REQUIRED WORK:
Every line in the records below between the one holding "(266, 353) none" and the one holding "[431,455,486,473] image, ->", inclusive, is to be set down exactly; all other lines are to be left out.

====== DATA EXCERPTS

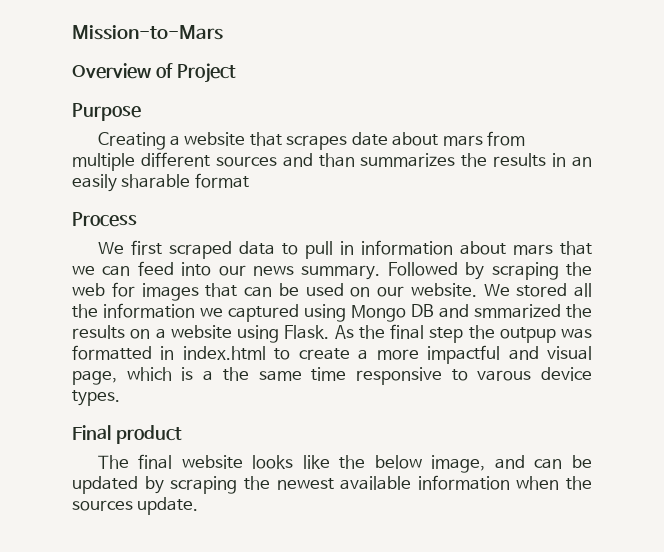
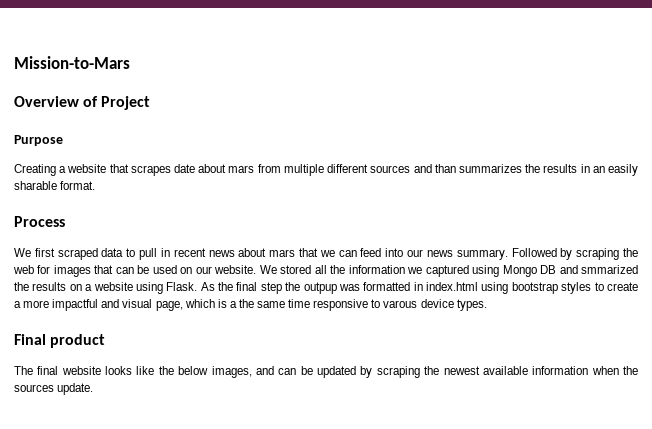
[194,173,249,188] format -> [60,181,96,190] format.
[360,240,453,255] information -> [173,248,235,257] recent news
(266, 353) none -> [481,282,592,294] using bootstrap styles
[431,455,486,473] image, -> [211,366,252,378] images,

============
====== DATA EXCERPTS

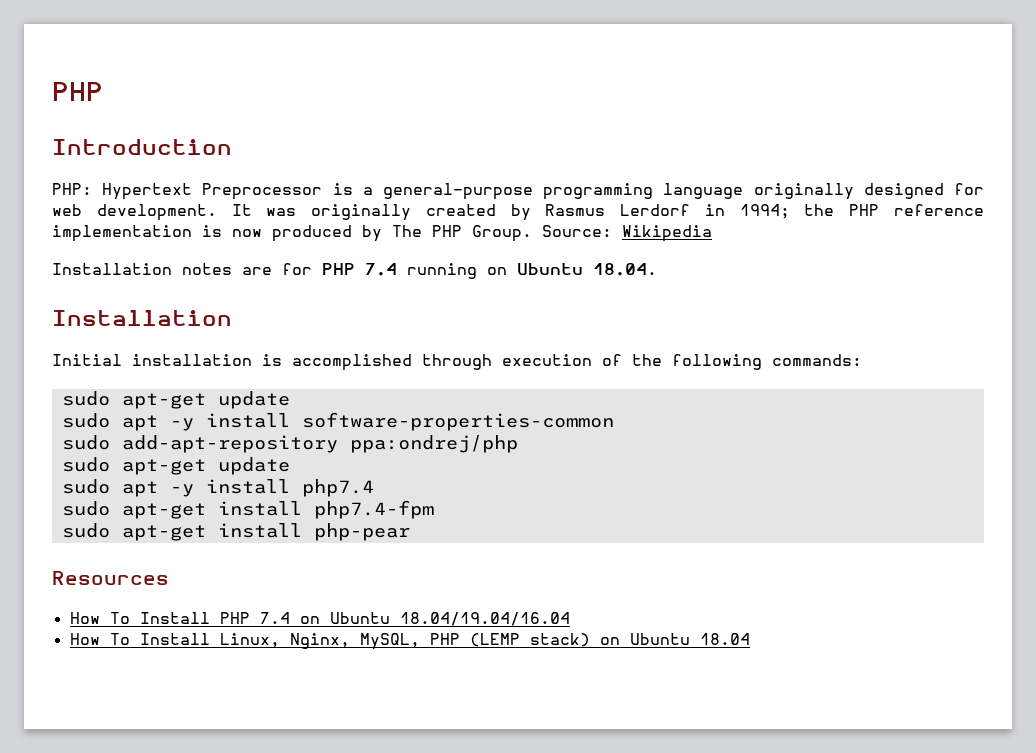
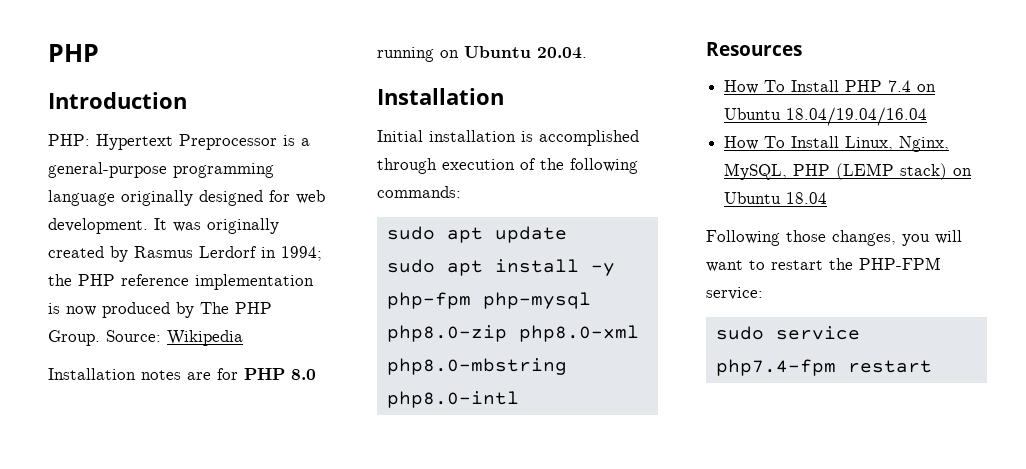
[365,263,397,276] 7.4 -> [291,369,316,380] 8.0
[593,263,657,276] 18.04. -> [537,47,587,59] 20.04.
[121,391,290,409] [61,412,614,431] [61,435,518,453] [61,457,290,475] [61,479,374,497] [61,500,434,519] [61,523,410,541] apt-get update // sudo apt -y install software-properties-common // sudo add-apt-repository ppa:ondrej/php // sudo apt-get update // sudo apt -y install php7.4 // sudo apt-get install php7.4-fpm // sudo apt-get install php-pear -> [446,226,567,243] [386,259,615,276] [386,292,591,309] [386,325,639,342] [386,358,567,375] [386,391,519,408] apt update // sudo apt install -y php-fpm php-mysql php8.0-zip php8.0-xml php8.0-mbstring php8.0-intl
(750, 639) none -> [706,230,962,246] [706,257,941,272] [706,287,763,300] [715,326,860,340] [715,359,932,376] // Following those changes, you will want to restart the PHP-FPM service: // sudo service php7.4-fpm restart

============

COMPLETED TASK:
(266, 353) none -> [481,282,592,294] using bootstrap styles
[431,455,486,473] image, -> [211,366,252,378] images,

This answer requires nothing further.